YOUR TASK:
Which of the lines below contain the string "Grey"? Pull each one out of the data.

EXERCISE MATERIALS:
┄┄┄┄┄┄┄┄┄┄┄┄┄┄┄┄┄┄┄┄

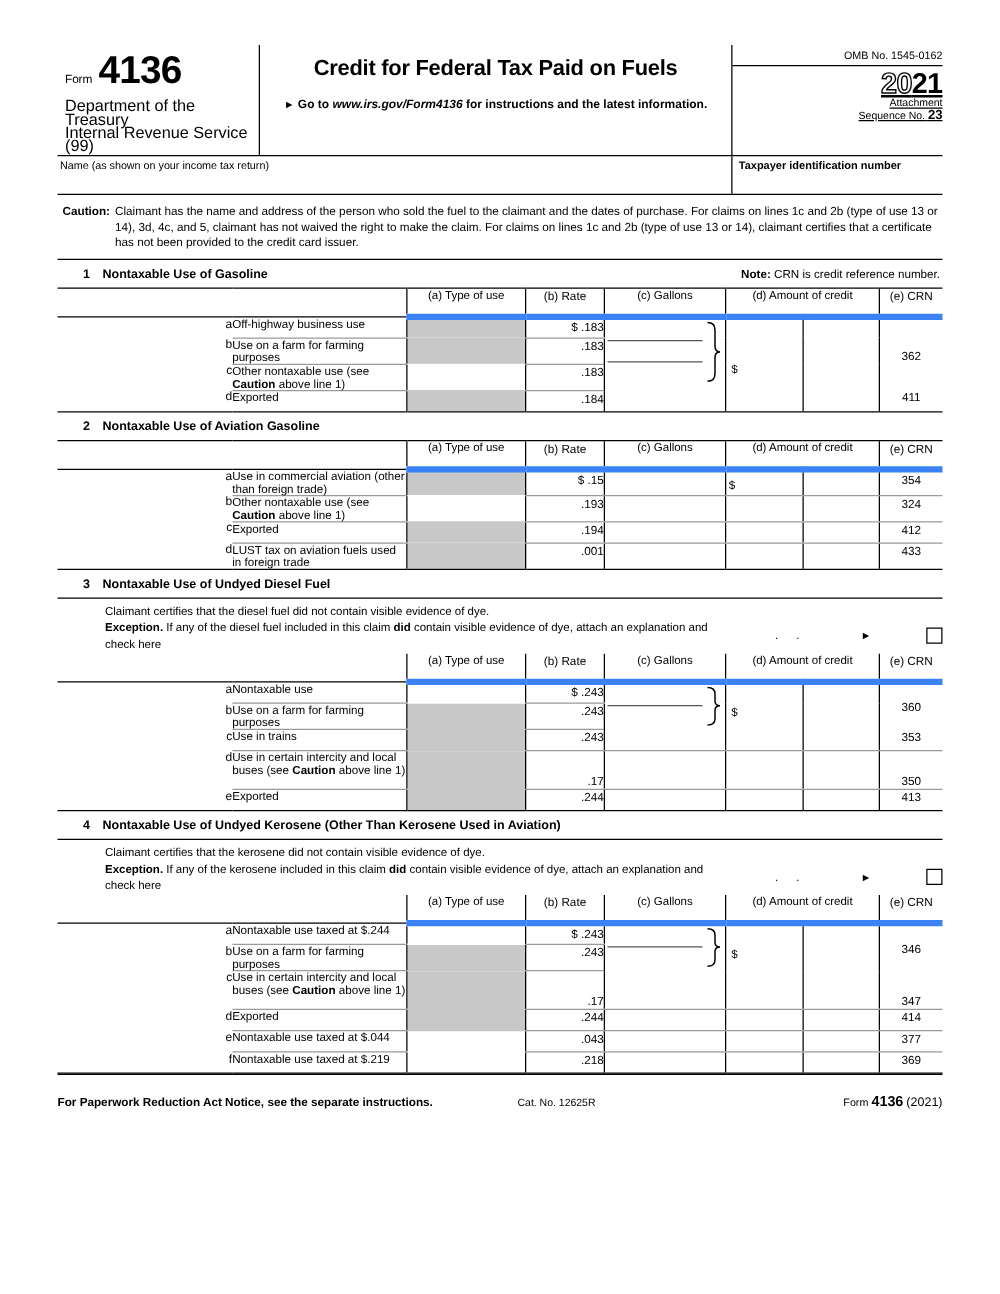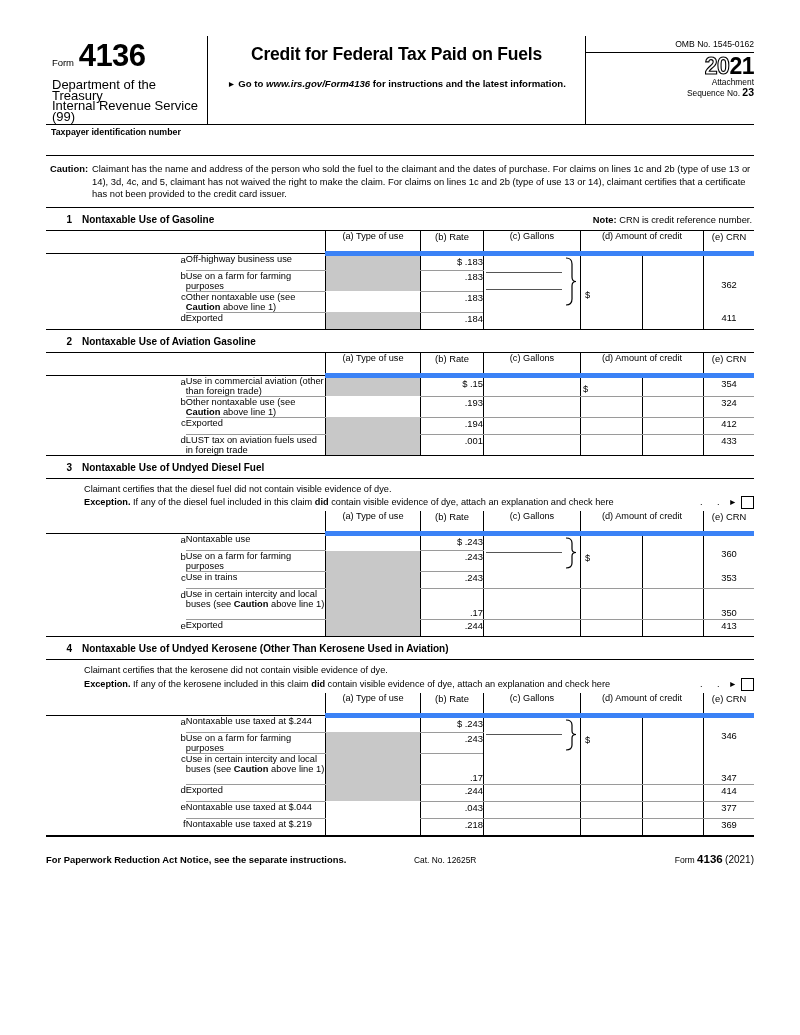--- a/index.html
+++ b/index.html
@@ -27,7 +27,7 @@
 
   .mh-right{width:168px;box-sizing:border-box;text-align:right;}
   .omb{font-size:8.6px;padding:3px 0 3px 0;border-bottom:1px solid #000;}
-  .yearwrap{padding-top:1px;}
+  .yearwrap{padding-top:1px;text-decoration:underline;}
   .year{font-size:23px;font-weight:bold;line-height:1.05;letter-spacing:-.5px;}
   .year .hollow{color:#fff;-webkit-text-stroke:1.1px #000;}
   .attach{font-size:8.4px;line-height:10px;margin-top:-1px;}

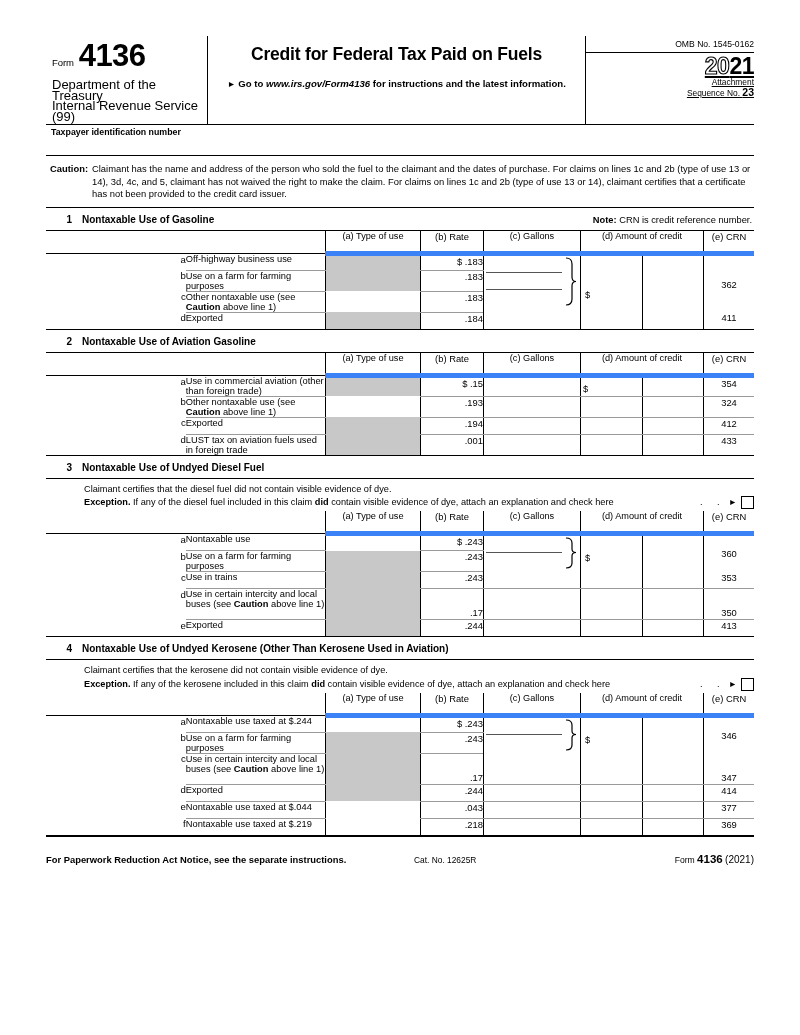--- a/index.html
+++ b/index.html
@@ -135,6 +135,9 @@
   </div>
 
   <div class="namerow">
+    <div class="name-l">
+      <span>Name (as shown on your income tax return)</span>
+    </div>
     <div class="name-r">
       <span>Taxpayer identification number</span>
     </div>

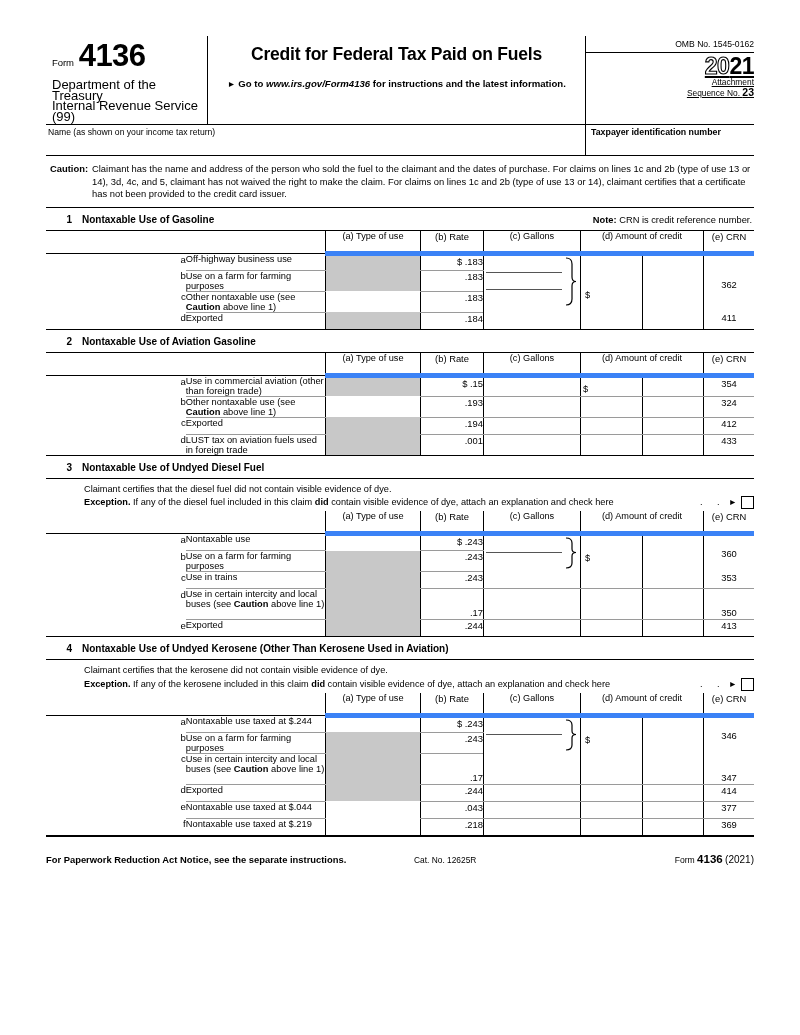--- a/index.html
+++ b/index.html
@@ -53,7 +53,7 @@
   
   .certblk{border-top:1.6px solid #000;padding:4px 0 2px 38px;position:relative;}
   .certline{font-size:9.2px;line-height:12.4px;}
-  .excline{display:flex;align-items:center;font-size:9.2px;line-height:12.4px;margin-top:1px;}
+  .excline{display:flex;align-items:center;font-size:9.2px;line-height:12.4px;margin-top:1px;gap:40px;}
   .excline .etxt{flex:1;}
   .dots{letter-spacing:6px;font-size:9.2px;padding:0 3px 0 6px;}
   .arrw{font-size:8.5px;padding-right:4px;}

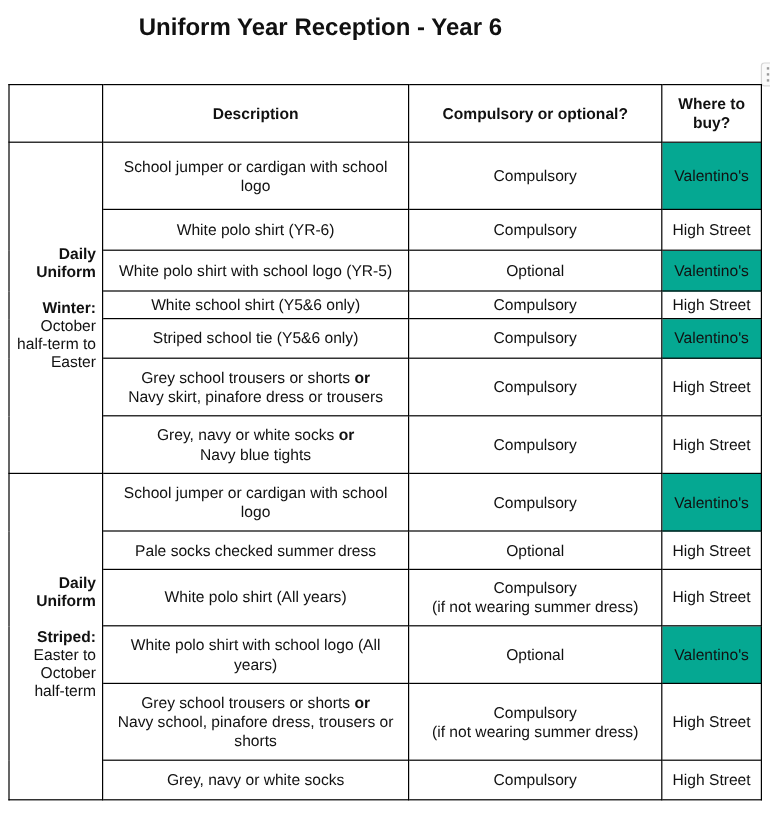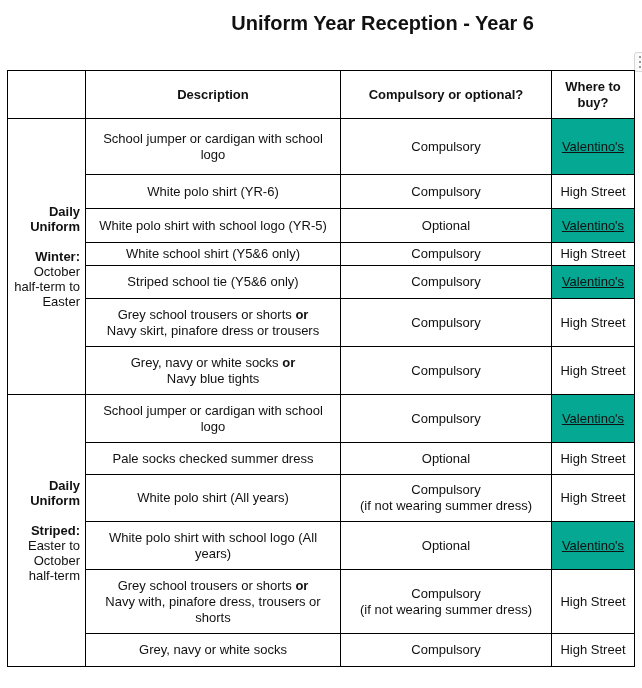--- a/index.html
+++ b/index.html
@@ -5,7 +5,7 @@
     html, body { margin: 0; padding: 0; background: #ffffff; }
     body { width: 642px; height: 688px; position: relative; overflow: hidden;
            font-family: "Liberation Sans", sans-serif; color: #111; }
-    .title { position: absolute; top: 12px; left: 0; width: 534px; text-align: right;
+    .title { position: absolute; top: 12px; left: 0; width: 534px; text-align: center;
              font-size: 20px; font-weight: bold; letter-spacing: 0; }
     .side-handle { position: absolute; left: 634px; top: 52px; width: 10px; height: 18px;
                    border: 1px solid #d6d6d6; border-radius: 3px; background: #fafafa; }

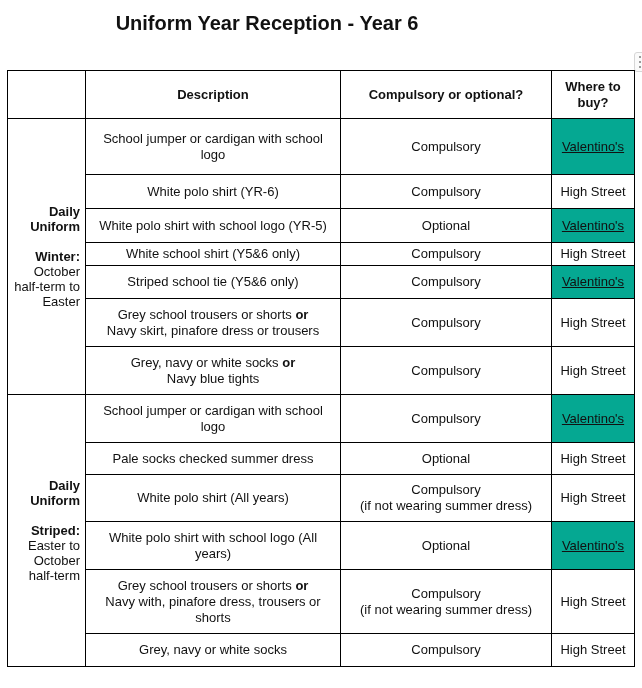--- a/index.html
+++ b/index.html
@@ -17,7 +17,7 @@
     th { font-weight: bold; font-size: 13px; }
     td.group { text-align: right; vertical-align: middle; padding: 0 5px; font-size: 13px; line-height: 15px; }
     td.group .b { font-weight: bold; }
-    td.teal { background: #05a892; text-decoration: underline; }
+    td.teal { background: #05a892; }
     .spacer { height: 15px; }
   </style>
 </head>

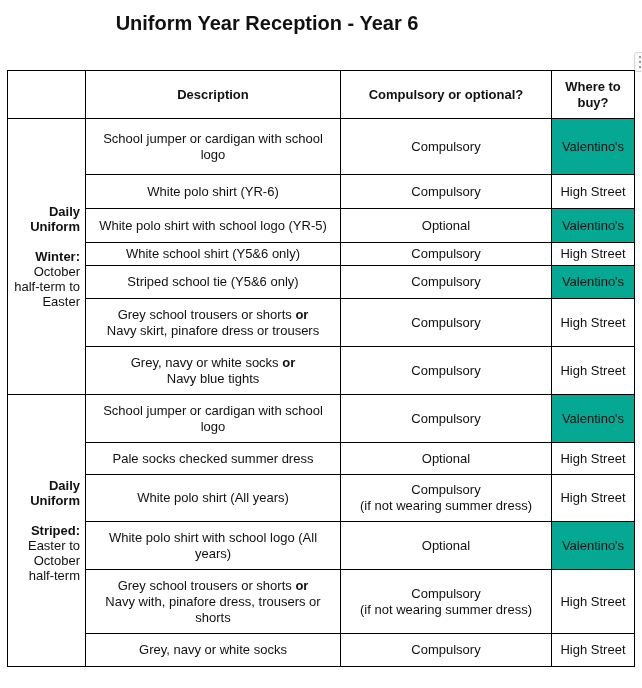--- a/index.html
+++ b/index.html
@@ -114,7 +114,7 @@
         <td class="teal" style="background: rgb(5, 168, 146);"><span>Valentino's</span></td>
       </tr>
       <tr style="height: 64px;">
-        <td><span>Grey school trousers or shorts</span> <b>or</b><br><span>Navy with, pinafore dress, trousers or shorts</span></td>
+        <td><span>Grey school trousers or shorts</span> <b>or</b><br><span>Navy school, pinafore dress, trousers or shorts</span></td>
         <td><span>Compulsory</span><br><span>(if not wearing summer dress)</span></td>
         <td><span>High Street</span></td>
       </tr>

┄┄┄┄┄┄┄┄┄┄┄┄┄┄┄┄┄┄┄┄

YOUR SOLUTION:
-        <td><span>Grey school trousers or shorts</span> <b>or</b><br><span>Navy with, pinafore dress, trousers or shorts</span></td>
+        <td><span>Grey school trousers or shorts</span> <b>or</b><br><span>Navy school, pinafore dress, trousers or shorts</span></td>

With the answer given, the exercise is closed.